Published: 16th March 2016

LLPs and Register of Persons with Significant Control

Limited Liability Partnerships (LLPs) are required to register Persons with Significant Control (PSC) from 6th April 2016. This will bring LLPs in line with the requirement for companies.

Pursuant to the draft Limited Liability Partnerships (Register of People with Significant Control) Regulations 2016 published on 25 January 2016 (the “Regulations”), the UK’s new requirement for companies to keep registers of “persons with significant control” is to be extended to limited liability partnerships.

Background

Companies are required to maintain a register of Persons with Significant Control from 6th April 2016. In addition, companies must make an annual filing to Companies House to report whether it has any PSCs.

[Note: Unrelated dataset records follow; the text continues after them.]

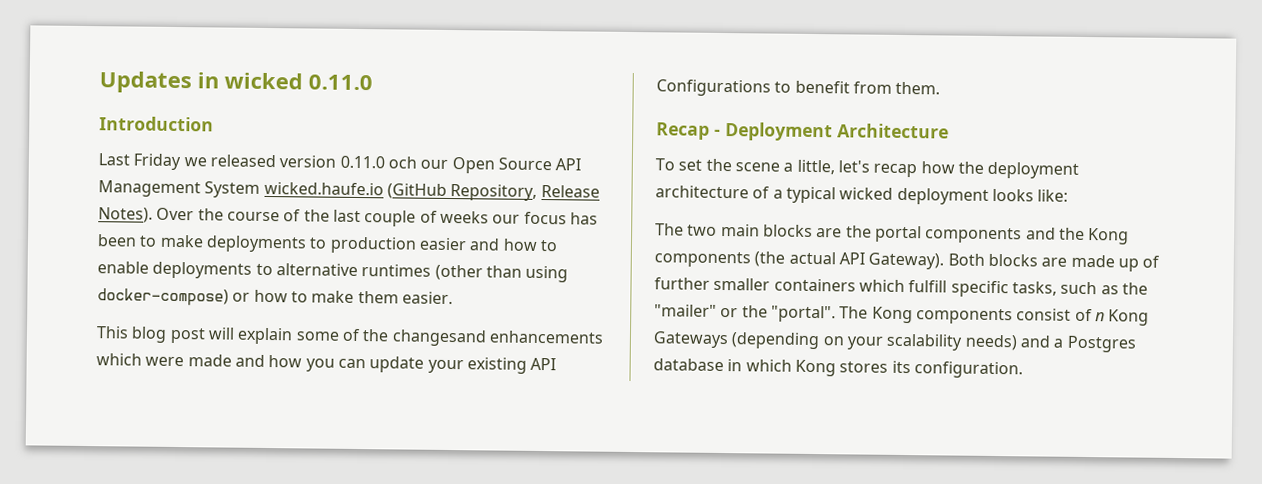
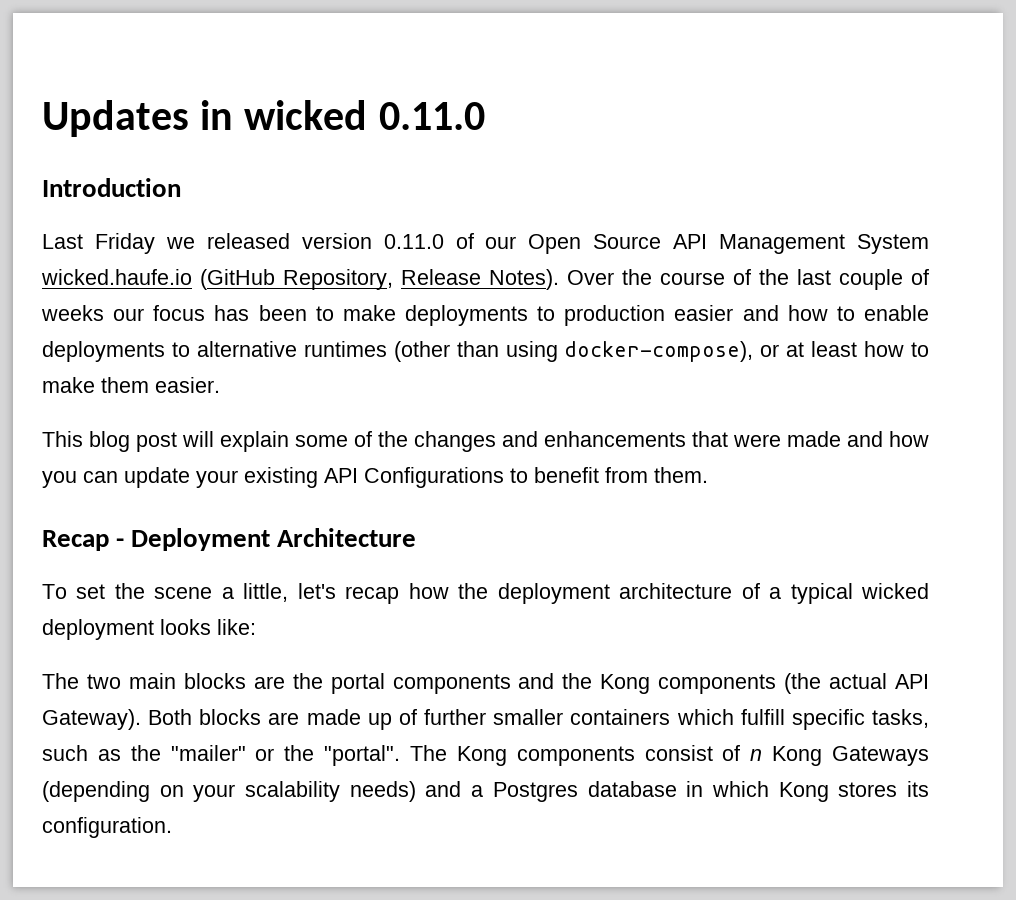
- Last Friday we released version 0.11.0 och our Open Source API Management System wicked.haufe.io (GitHub Repository, Release Notes).
+ Last Friday we released version 0.11.0 of our Open Source API Management System wicked.haufe.io (GitHub Repository, Release Notes).
- Over the course of the last couple of weeks our focus has been to make deployments to production easier and how to enable deployments to alternative runtimes (other than using docker-compose) or how to make them easier.
+ Over the course of the last couple of weeks our focus has been to make deployments to production easier and how to enable deployments to alternative runtimes (other than using docker-compose), or at least how to make them easier.
- This blog post will explain some of the changesand enhancements which were made and how you can update your existing API Configurations to benefit from them.
+ This blog post will explain some of the changes and enhancements that were made and how you can update your existing API Configurations to benefit from them.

From 06 April 2016, LLPs will also need to prepare and maintain a PSC register. They will also have to make an annual filing at Companies House to report whether it has any PSCs.

The information on PSCs for both companies and LLPs will be available to the public.

Person with Significant Control

A Person with Significant Control is a natural person (ie, an individual person), who meets any of the following conditions:

  1. they directly or indirectly hold rights over more than 25% of the surplus assets on a winding up of the LLP
  2. they directly or indirectly hold more than 25% of the voting rights in the LLP (note that this relates to votes at meetings of the members as opposed to, for example, votes held for the purposes of meetings of a committee of the LLP)
  3. they directly or indirectly hold the right to appoint or remove the majority of those involved in management of the LLP
  4. they have the right to exercise, or actually exercise, significant influence or control, or
  5. they otherwise have the right to exercise, or actually exercise, significant influence or control over the activities of a trust or firm which, whilst not a legal entity, would itself satisfy any of the conditions set out in (1) to (4) above if it were an individual.

It may be fairly simple to determine whether a person is a PSC under conditions (1) to (3) above. However, determining whether a person is a PSC under conditions (4) and (5) may not be so straightforward.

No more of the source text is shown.